_Problem_
Reply only with how many lines in these entries hold the string "Airport".

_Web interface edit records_

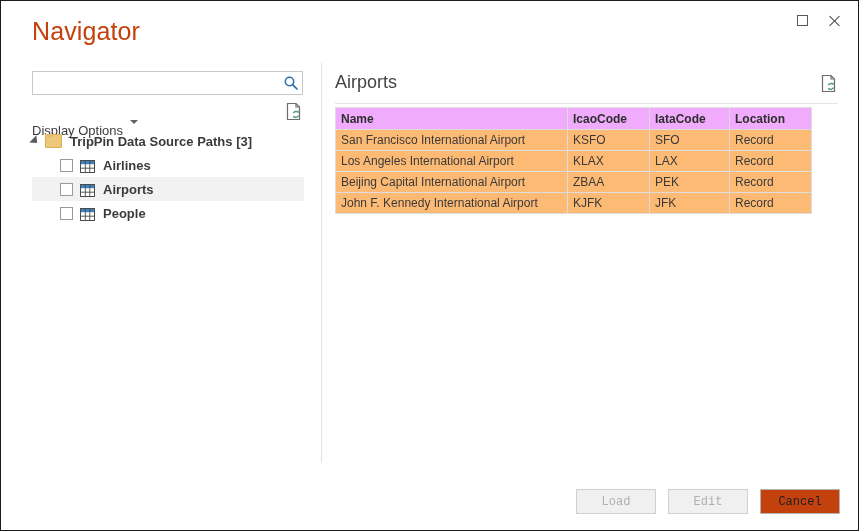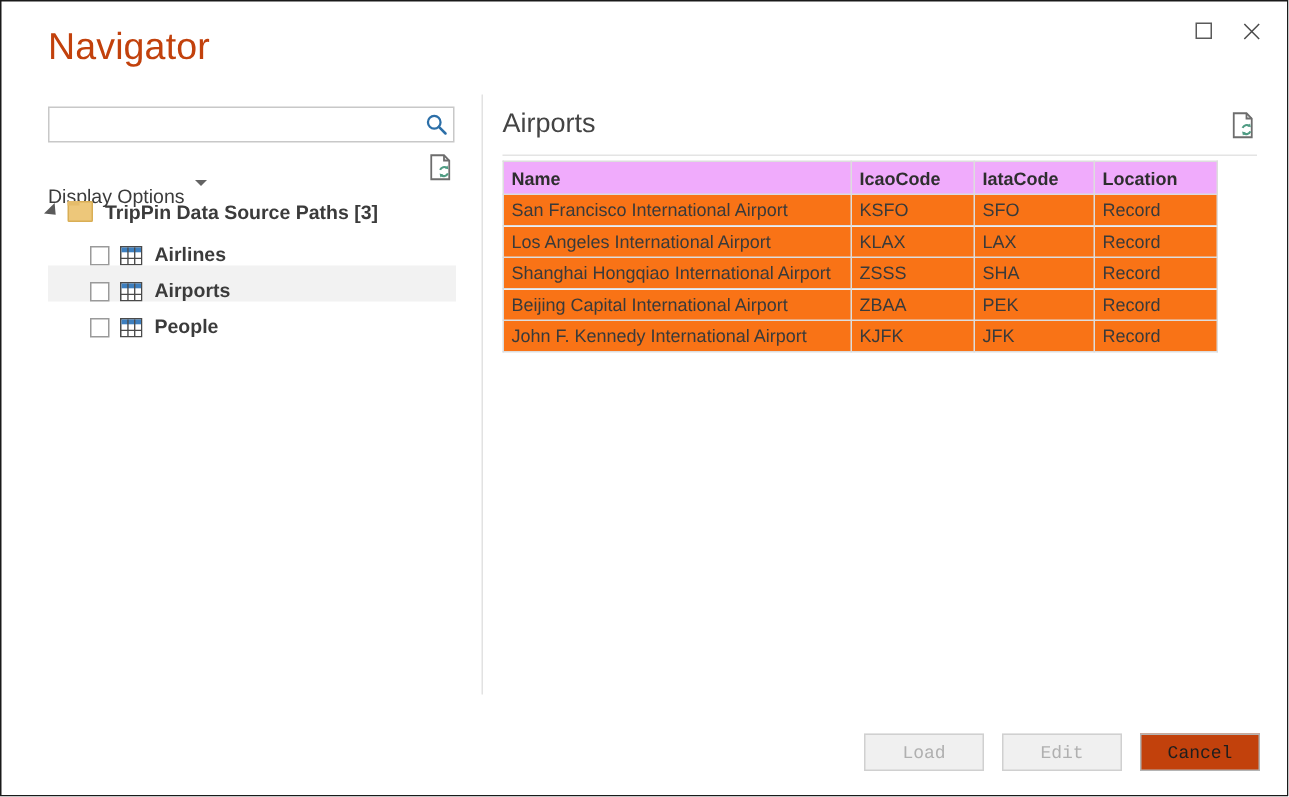--- a/index.html
+++ b/index.html
@@ -283,7 +283,7 @@
     color: #2e2e2e;
     height: 21px;
   }
-  .data-table td { background: #f97316; }
+  .data-table td { background: #fdba74; }
 
   
   .footer {

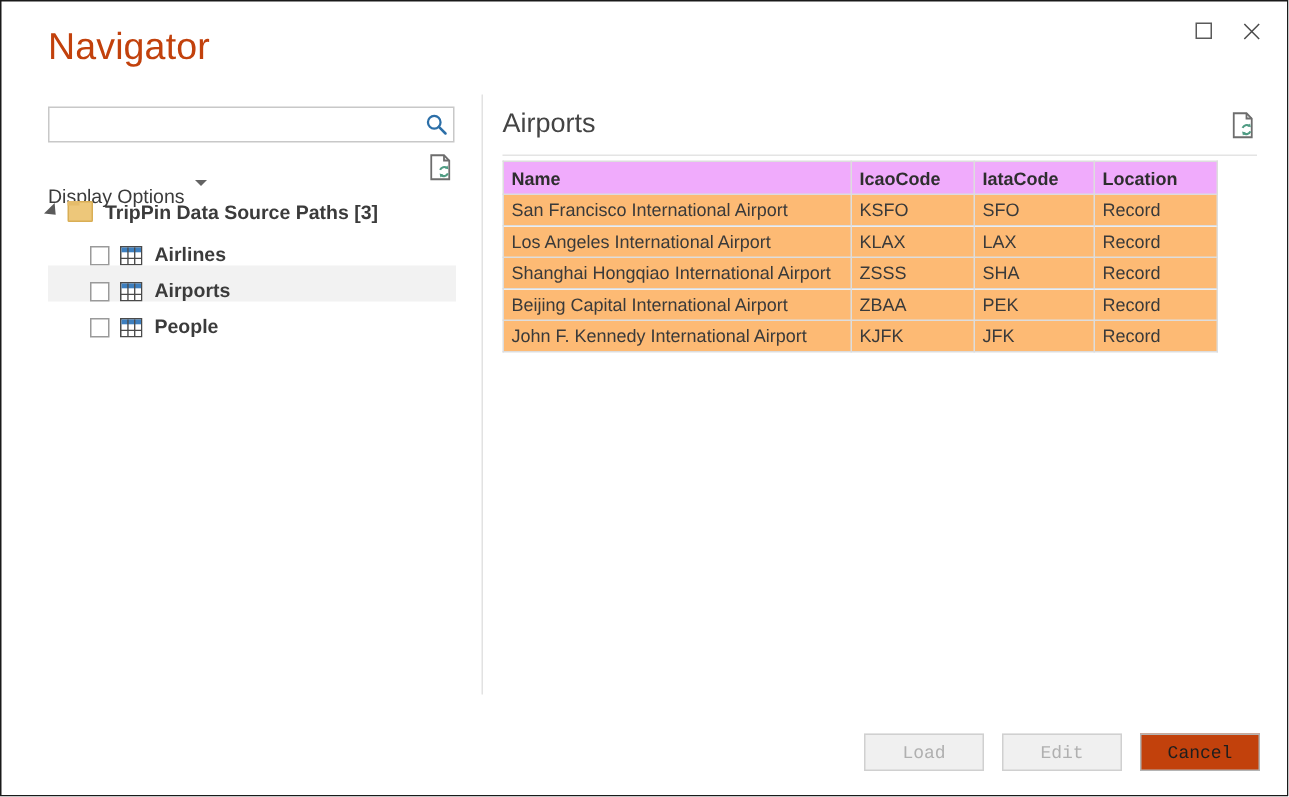--- a/index.html
+++ b/index.html
@@ -166,7 +166,7 @@
     font-weight: bold;
   }
   .tree-row.root { margin-left: 31px; }
-  .tree-row.child { padding-left: 28px; align-items: flex-end; }
+  .tree-row.child { padding-left: 28px; }
   .tree-row.selected { background: #f2f2f2; }
 
   .expander {

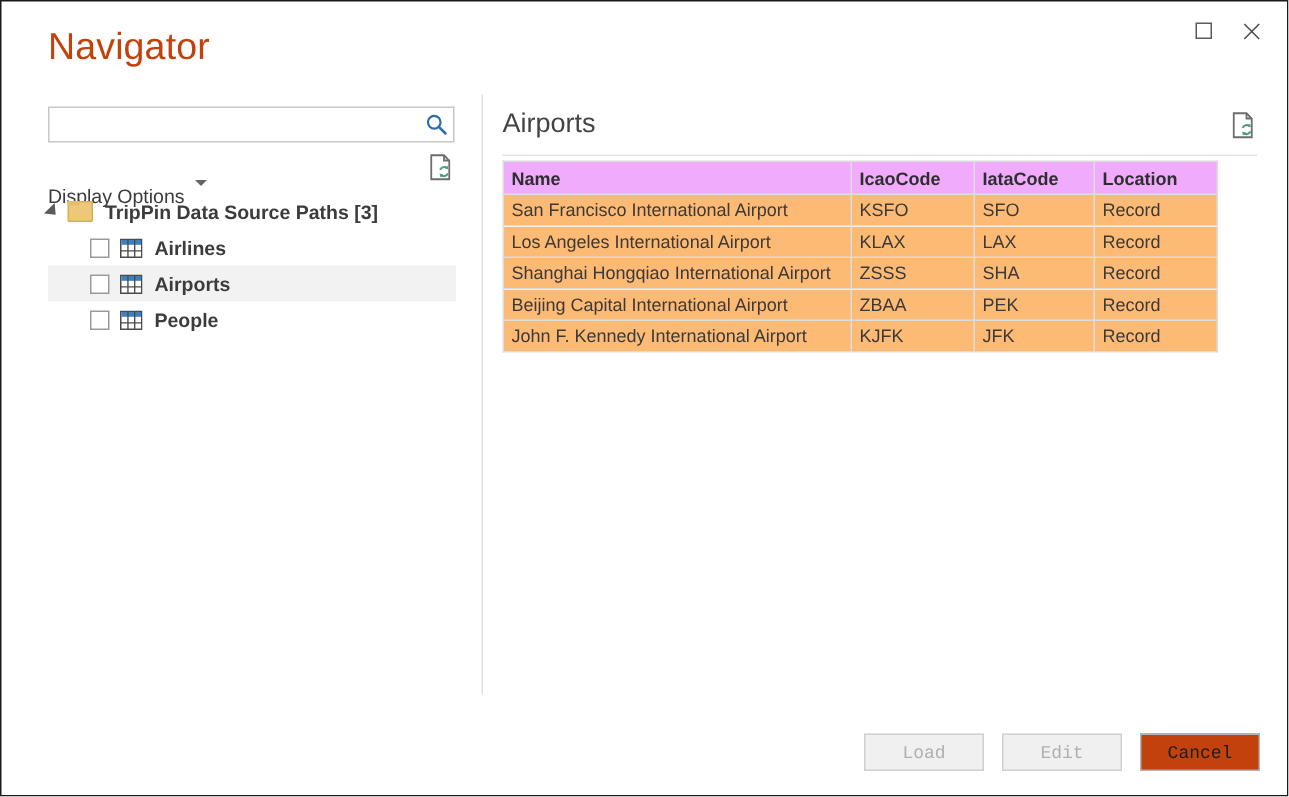--- a/index.html
+++ b/index.html
@@ -462,12 +462,6 @@
           <td>Record</td>
         </tr>
         <tr>
-          <td>Shanghai Hongqiao International Airport</td>
-          <td>ZSSS</td>
-          <td>SHA</td>
-          <td>Record</td>
-        </tr>
-        <tr>
           <td>Beijing Capital International Airport</td>
           <td>ZBAA</td>
           <td>PEK</td>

_Expected answer_
2